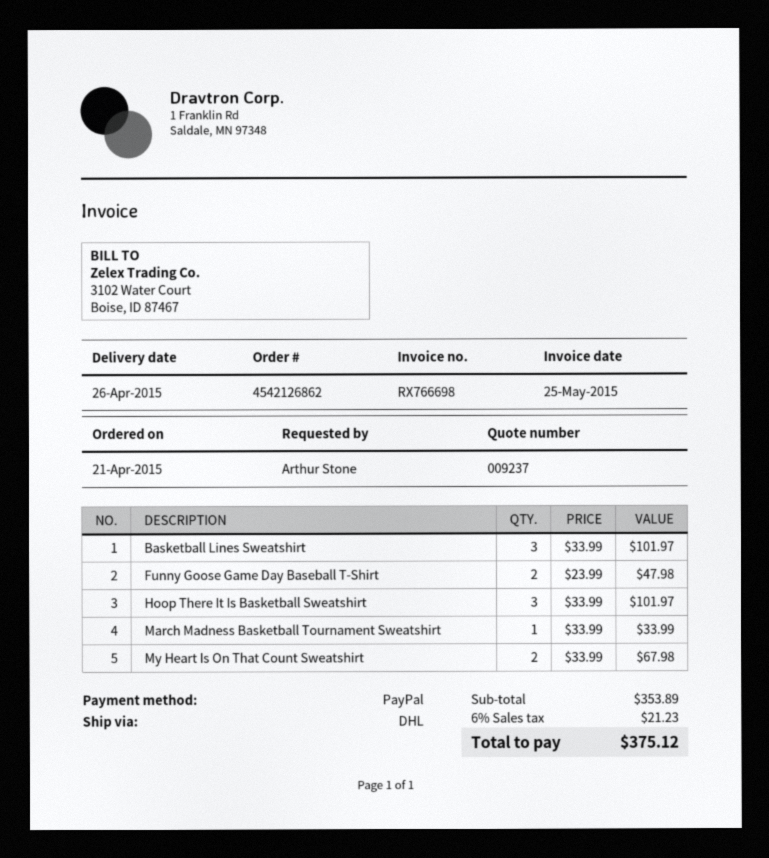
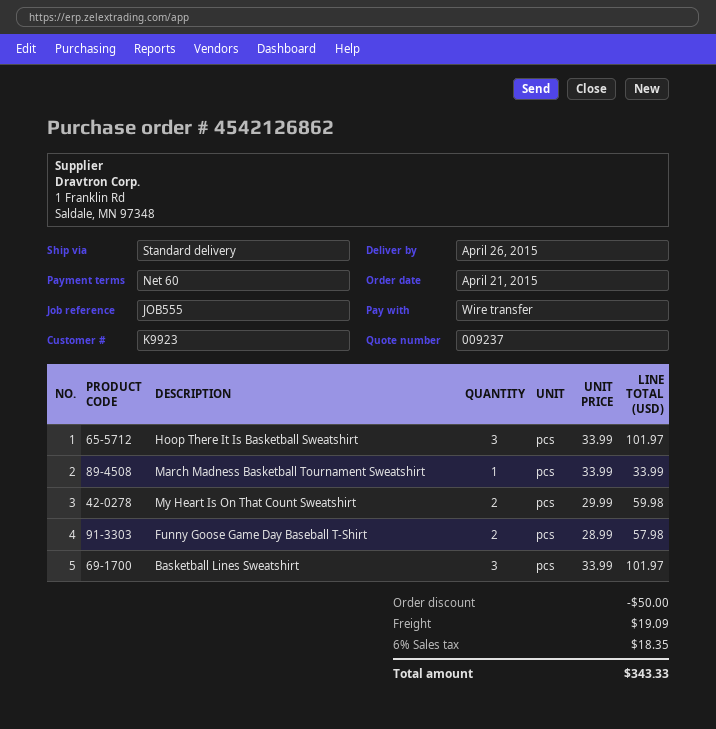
payment method: PayPal -> bank transfer
shipping method: DHL -> standard
Funny Goose Game Day Baseball T-Shirt: 2 x 23.99 = 47.98 -> 2 x 28.99 = 57.98
My Heart Is On That Count Sweatshirt: 2 x 33.99 = 67.98 -> 2 x 29.99 = 59.98
discount: none -> 50.00
shipping: none -> 19.09
tax: 6% = 21.23 -> 6% = 18.35
total: 375.12 -> 343.33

★ ★ ★

§ **TASK DESCRIPTION**
Pictures stay out of this copy; write out the entries above exactly.

§ **RESULT FOR THIS TASK**
payment method: PayPal -> bank transfer
shipping method: DHL -> standard
Funny Goose Game Day Baseball T-Shirt: 2 x 23.99 = 47.98 -> 2 x 28.99 = 57.98
My Heart Is On That Count Sweatshirt: 2 x 33.99 = 67.98 -> 2 x 29.99 = 59.98
discount: none -> 50.00
shipping: none -> 19.09
tax: 6% = 21.23 -> 6% = 18.35
total: 375.12 -> 343.33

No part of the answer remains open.